InFlow receives 50k flows per second from over 100 different network devices on the LinkedIn backbone and edge devices. InFlow supports sFlow and IPFIX as protocols for collecting flows from network devices. This is based on the device’s vendor support for the protocols and minimal impact of flow export on the device’s performance. The InFlow collector receives and parses these incoming flows, aggregates the data into unique flows for a minute, and pushes them to a Kafka topic for raw flows.
The data processing pipeline for InFlow leverages Apache Kafka and Apache Samza for stream processing of incoming flow events. Our streaming pipeline processes 50k messages per second, enriching the data with 40 additional fields (like service, source and destination sites, security zones, ASNs, and IP address type), which are fetched from various internal services at LinkedIn. For example, our data center infrastructure management system, InOps, provides information on the site, security zone, security domain of the source, and destination IPs for a flow. The incoming raw flow messages are consumed by a stream processing job on Samza and after adding the additional enriched fields, the result is pushed to an enriched Kafka topic.

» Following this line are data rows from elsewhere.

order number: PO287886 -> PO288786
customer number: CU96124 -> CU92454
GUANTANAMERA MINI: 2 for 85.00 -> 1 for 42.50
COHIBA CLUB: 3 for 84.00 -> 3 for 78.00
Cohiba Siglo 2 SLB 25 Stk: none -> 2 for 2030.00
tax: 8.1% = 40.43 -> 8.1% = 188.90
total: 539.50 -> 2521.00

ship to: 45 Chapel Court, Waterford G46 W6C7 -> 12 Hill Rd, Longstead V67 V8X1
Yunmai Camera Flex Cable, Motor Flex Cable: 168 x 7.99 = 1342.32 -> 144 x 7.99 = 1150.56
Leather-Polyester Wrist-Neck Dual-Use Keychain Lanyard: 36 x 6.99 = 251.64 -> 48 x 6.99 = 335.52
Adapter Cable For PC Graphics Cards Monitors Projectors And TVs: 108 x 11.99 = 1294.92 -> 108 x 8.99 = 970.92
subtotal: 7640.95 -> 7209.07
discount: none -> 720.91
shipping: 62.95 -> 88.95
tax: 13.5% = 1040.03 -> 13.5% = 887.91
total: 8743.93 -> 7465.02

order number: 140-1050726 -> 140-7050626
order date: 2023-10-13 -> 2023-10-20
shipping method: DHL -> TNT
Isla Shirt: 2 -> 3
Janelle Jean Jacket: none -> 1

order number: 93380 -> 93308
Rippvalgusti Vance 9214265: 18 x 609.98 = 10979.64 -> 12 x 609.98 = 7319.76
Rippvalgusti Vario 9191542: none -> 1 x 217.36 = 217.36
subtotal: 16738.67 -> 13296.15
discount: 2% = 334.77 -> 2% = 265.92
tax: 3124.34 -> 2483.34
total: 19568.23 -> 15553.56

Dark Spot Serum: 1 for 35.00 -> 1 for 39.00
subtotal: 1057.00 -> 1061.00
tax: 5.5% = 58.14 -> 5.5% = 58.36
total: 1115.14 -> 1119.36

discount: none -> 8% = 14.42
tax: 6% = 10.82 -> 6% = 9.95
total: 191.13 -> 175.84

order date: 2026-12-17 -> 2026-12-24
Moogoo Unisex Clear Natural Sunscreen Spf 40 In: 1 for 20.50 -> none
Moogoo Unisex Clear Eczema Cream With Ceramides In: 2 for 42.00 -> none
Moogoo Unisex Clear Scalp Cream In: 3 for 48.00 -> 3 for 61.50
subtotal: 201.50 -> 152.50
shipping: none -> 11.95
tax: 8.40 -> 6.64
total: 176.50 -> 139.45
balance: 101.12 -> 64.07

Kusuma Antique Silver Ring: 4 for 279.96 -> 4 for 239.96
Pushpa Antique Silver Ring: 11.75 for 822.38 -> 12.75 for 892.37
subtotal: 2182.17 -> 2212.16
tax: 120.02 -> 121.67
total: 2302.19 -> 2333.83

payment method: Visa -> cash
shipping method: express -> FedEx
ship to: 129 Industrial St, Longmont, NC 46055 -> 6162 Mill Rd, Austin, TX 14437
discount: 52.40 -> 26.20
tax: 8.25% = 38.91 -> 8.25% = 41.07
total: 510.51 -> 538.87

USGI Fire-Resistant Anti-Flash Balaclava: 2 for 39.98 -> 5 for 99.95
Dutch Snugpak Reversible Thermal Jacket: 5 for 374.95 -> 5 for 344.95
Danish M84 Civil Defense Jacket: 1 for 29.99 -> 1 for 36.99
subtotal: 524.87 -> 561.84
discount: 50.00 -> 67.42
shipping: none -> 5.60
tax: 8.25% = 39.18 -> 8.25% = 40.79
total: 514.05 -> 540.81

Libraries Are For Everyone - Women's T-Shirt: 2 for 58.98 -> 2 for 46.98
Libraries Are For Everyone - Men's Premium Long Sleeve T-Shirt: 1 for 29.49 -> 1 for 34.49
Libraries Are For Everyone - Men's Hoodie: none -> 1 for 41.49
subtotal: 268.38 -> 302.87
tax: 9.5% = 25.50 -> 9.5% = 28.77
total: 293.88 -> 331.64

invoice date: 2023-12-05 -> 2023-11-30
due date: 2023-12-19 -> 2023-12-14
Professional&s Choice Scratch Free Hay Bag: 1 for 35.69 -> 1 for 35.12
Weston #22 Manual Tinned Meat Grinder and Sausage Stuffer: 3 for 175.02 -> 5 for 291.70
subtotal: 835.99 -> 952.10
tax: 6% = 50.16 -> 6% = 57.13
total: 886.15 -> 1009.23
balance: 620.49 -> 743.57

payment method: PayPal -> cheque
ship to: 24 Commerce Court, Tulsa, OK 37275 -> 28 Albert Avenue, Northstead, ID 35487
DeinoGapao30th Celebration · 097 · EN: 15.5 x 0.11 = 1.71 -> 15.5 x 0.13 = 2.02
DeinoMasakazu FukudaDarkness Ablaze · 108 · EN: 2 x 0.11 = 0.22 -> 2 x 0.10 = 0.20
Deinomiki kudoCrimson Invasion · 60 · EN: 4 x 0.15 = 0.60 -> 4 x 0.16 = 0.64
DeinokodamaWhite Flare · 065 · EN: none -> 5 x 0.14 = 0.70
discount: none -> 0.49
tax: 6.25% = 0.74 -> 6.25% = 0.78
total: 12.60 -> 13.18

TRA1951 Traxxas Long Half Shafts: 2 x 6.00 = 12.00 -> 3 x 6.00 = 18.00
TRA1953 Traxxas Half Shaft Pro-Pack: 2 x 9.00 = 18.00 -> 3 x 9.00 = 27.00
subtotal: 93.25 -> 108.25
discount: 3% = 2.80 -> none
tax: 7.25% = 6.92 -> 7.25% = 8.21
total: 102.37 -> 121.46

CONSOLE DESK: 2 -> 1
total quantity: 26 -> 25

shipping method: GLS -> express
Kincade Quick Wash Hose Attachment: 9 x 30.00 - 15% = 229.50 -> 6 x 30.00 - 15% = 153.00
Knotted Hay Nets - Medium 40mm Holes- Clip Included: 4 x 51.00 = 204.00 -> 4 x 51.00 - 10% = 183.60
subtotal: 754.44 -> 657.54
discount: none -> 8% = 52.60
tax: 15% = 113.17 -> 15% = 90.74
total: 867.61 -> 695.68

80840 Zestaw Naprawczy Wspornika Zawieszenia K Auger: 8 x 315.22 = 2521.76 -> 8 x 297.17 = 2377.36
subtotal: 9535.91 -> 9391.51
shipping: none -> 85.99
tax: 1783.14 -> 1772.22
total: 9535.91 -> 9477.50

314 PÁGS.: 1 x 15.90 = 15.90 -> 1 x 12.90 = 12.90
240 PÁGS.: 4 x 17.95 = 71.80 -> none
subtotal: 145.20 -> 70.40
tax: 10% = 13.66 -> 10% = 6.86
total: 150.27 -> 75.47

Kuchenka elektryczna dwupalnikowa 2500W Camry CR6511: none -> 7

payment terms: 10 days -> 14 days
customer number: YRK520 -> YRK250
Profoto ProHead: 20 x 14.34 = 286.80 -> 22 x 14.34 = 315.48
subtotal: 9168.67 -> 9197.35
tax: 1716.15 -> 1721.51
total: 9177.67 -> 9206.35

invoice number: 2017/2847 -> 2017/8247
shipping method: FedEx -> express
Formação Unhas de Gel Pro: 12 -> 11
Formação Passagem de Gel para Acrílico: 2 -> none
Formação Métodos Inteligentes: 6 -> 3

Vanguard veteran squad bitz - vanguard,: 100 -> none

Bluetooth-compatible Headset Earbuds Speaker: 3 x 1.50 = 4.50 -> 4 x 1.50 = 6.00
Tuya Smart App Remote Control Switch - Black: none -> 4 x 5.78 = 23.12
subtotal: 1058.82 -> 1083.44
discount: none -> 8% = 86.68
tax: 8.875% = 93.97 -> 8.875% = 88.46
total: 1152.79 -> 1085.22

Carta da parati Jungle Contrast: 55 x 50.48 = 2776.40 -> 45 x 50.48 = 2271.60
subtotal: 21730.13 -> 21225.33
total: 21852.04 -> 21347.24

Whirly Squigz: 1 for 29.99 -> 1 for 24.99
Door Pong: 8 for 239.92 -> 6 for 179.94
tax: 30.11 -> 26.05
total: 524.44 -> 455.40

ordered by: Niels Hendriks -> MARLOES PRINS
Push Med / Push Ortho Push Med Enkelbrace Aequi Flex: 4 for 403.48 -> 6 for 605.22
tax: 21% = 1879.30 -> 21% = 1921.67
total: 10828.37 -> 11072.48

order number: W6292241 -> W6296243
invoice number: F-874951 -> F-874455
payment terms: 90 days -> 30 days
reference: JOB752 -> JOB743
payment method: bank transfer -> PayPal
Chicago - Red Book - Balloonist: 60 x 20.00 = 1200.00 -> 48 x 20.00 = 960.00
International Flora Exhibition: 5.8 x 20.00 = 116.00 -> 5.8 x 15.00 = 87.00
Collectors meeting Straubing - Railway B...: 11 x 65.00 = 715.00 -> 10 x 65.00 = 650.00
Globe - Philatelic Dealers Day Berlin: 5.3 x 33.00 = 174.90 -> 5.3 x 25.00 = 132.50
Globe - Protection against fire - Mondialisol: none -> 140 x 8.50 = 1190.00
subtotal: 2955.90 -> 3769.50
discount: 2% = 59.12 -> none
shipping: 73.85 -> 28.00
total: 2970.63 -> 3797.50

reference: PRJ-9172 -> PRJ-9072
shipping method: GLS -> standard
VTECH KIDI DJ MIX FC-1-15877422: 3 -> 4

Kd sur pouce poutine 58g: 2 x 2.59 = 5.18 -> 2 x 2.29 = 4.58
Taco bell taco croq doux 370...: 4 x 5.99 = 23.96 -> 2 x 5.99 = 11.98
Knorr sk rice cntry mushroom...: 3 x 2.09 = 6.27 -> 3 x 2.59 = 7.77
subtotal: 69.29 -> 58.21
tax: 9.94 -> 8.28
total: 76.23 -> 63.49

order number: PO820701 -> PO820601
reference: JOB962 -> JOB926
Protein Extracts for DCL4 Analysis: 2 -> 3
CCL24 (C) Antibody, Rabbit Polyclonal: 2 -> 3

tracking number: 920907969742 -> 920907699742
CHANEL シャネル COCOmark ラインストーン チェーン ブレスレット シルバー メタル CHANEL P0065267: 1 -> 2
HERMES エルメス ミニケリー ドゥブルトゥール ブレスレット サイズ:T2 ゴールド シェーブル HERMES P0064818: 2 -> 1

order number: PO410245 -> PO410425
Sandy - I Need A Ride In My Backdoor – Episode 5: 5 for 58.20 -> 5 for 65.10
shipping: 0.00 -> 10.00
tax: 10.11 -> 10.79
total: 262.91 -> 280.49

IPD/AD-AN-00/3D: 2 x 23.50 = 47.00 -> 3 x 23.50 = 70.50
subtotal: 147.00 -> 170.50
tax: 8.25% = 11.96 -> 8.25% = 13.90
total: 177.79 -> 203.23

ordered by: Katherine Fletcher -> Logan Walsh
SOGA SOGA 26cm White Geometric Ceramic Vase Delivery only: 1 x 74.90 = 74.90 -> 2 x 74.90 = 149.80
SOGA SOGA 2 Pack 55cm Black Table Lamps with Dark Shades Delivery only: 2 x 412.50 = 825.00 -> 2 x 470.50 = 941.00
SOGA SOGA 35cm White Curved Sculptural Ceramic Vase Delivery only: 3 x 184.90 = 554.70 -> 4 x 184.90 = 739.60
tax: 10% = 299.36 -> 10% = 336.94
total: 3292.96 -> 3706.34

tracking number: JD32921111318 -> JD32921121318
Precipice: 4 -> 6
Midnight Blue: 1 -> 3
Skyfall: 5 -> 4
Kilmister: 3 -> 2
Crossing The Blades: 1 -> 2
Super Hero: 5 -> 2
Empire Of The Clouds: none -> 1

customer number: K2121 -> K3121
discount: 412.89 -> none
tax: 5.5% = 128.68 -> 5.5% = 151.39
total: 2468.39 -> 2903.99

InFlow requires storage of tens of TBs of data with a retention of 30 days. To support its real-time troubleshooting use case, the data must be queryable in real-time with sub-second latency so that engineers can query the data without any hassles during outages. For the storage layer, InFlow leverages Apache Pinot.
Figure 3. A screenshot from InFlow UI’s Explore tab which provides a self-service interface for users to visualize flow data by grouping and filtering on different dimensions
The InFlow UI is a dashboard with some of the commonly used visualizations on flow data pre-populated that provides a rich interface where the data can be filtered or grouped by any of the 40 different dimension fields. The UI also has an Explore section, which allows for creation of ad-hoc queries. The UI is based on top of InFlow API, which is a middleware responsible for translating user input into Pinot queries and issuing them to the Pinot cluster.
Pinot as a storage layer
In the first version of InFlow, data was ingested from the enriched Kafka topic to HDFS. We leveraged Trino for facilitating user queries on the data present in HDFS. However, the ETL and aggregation pipeline added a 15-20 minute delay to the pipeline, reducing the freshness of the data. Additionally, query latencies to HDFS using Presto were in the order of 15-30 seconds. This latency and delay was acceptable for doing historical data analytics, however, for real-time troubleshooting, the data needs to be available in real-time with a maximum delay of 1 minute.
Based on the query latency and data freshness requirements, we explored several storage solutions available at LinkedIn (like Espresso, Kusto, and Pinot) and decided on onboarding our data to Apache Pinot. When looking for solutions, we needed a reliable system providing real-time ingestion and sub-second query latencies. Pinot’s support for Lambda and Lamda-less architecture, real-time ingestion, and low latency at high throughput could help us achieve optimal results. Additionally, the Pinot team at LinkedIn is experimenting with supporting a new use case called Real-time Operational Metrics Analysis (ROMA), which enables engineers to slice and dice metrics along different combinations of dimensions to help monitor infrastructure near real-time, analyze the last few weeks/months/years of data to discover trends and patterns to forecast and plan capacity, and helps to find the root cause of outages quickly and reduce the time to recovery. These objectives aligned well with our problem statement of processing large numbers of metrics in real-time.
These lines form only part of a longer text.